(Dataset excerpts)
>>
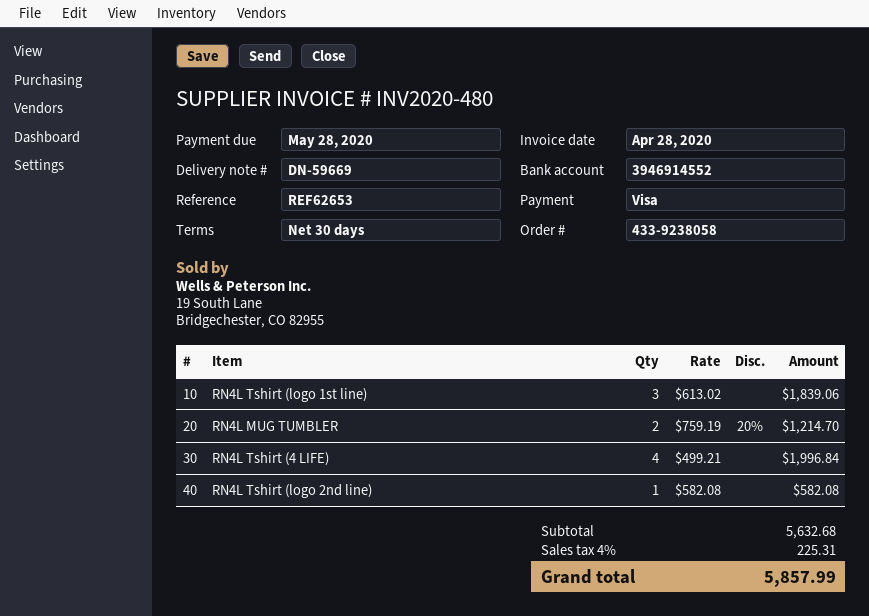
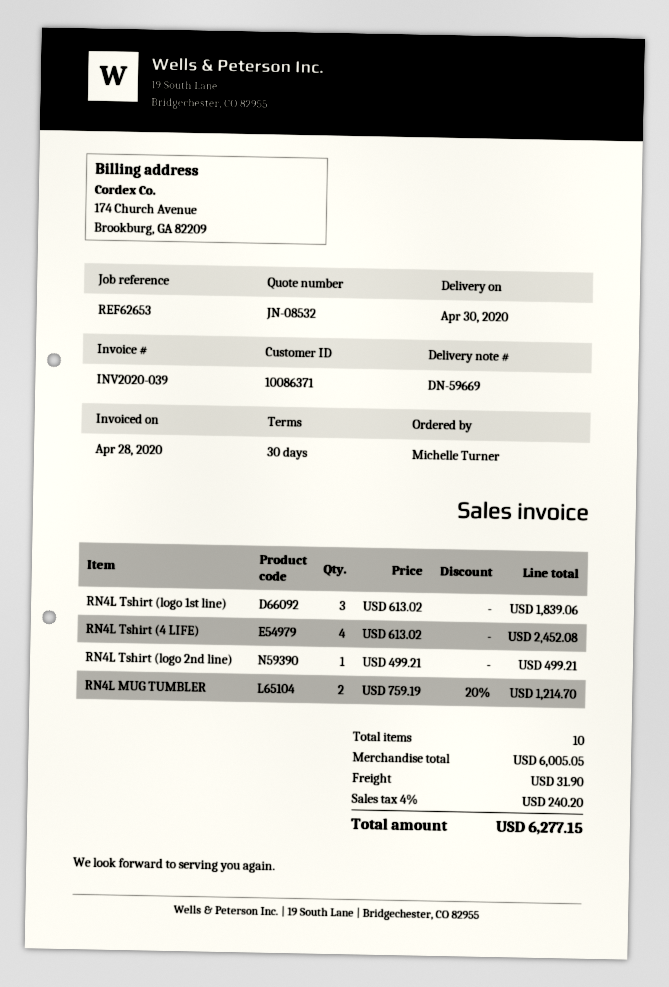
invoice number: INV2020-480 -> INV2020-039
RN4L Tshirt (4 LIFE): 4 x 499.21 = 1996.84 -> 4 x 613.02 = 2452.08
RN4L Tshirt (logo 2nd line): 1 x 582.08 = 582.08 -> 1 x 499.21 = 499.21
subtotal: 5632.68 -> 6005.05
shipping: none -> 31.90
tax: 4% = 225.31 -> 4% = 240.20
total: 5857.99 -> 6277.15

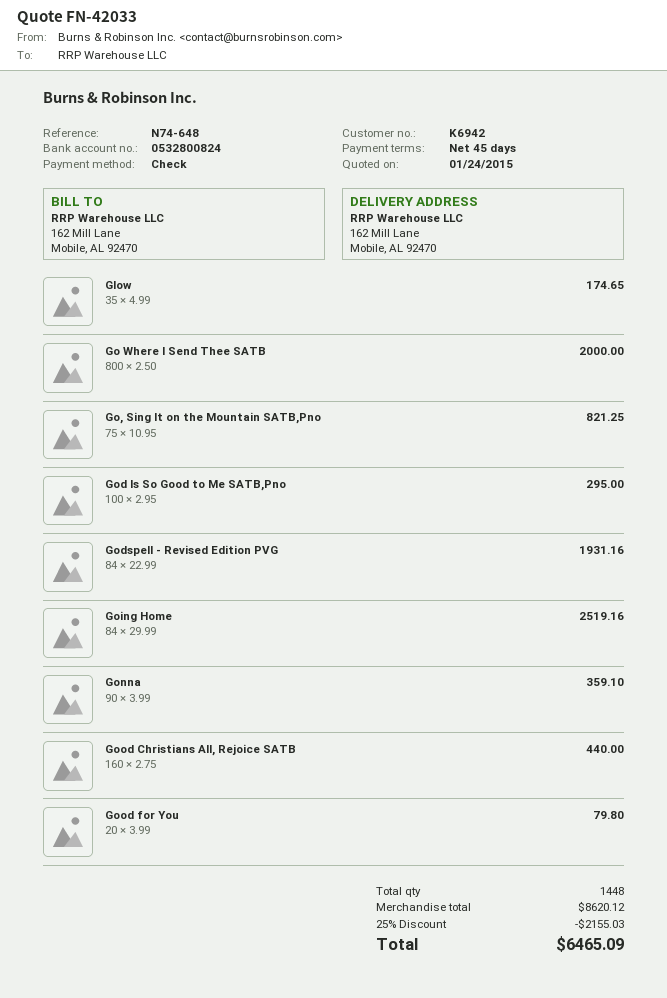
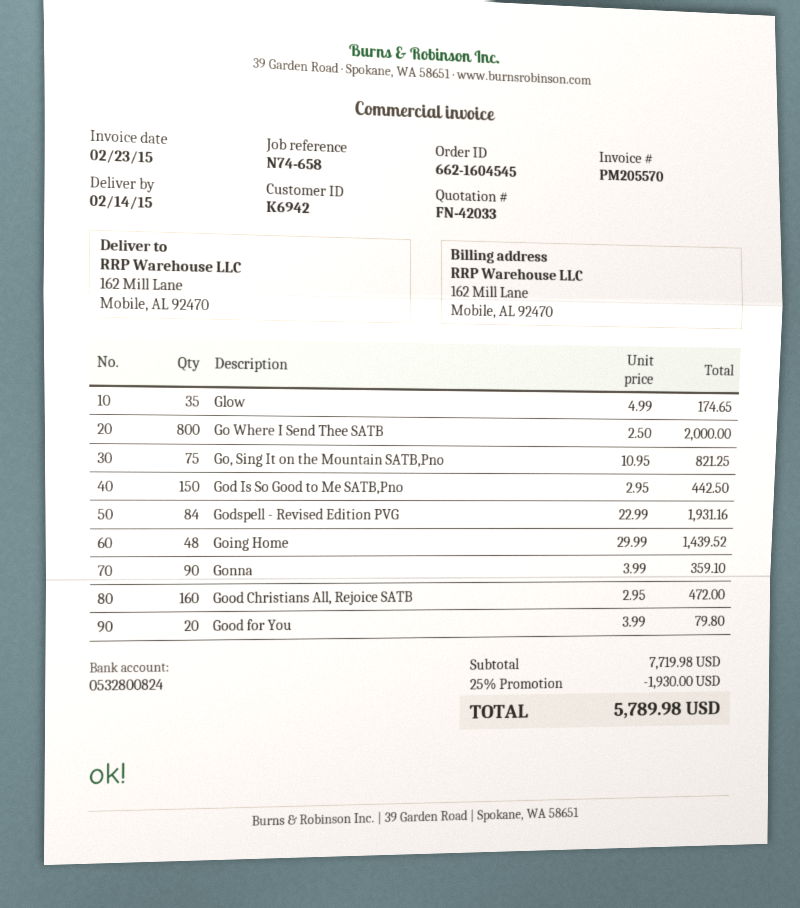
reference: N74-648 -> N74-658
God Is So Good to Me SATB,Pno: 100 x 2.95 = 295.00 -> 150 x 2.95 = 442.50
Going Home: 84 x 29.99 = 2519.16 -> 48 x 29.99 = 1439.52
Good Christians All, Rejoice SATB: 160 x 2.75 = 440.00 -> 160 x 2.95 = 472.00
subtotal: 8620.12 -> 7719.98
discount: 25% = 2155.03 -> 25% = 1930.00
total: 6465.09 -> 5789.98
<<
### EXERCISE DETAILS
Your answer should hold the line with "Good Christians All, Rejoice" and each line after it to the end of the data, retyped exactly. Include no other lines.

### SOLUTION TO THE EXERCISE
Good Christians All, Rejoice SATB: 160 x 2.75 = 440.00 -> 160 x 2.95 = 472.00
subtotal: 8620.12 -> 7719.98
discount: 25% = 2155.03 -> 25% = 1930.00
total: 6465.09 -> 5789.98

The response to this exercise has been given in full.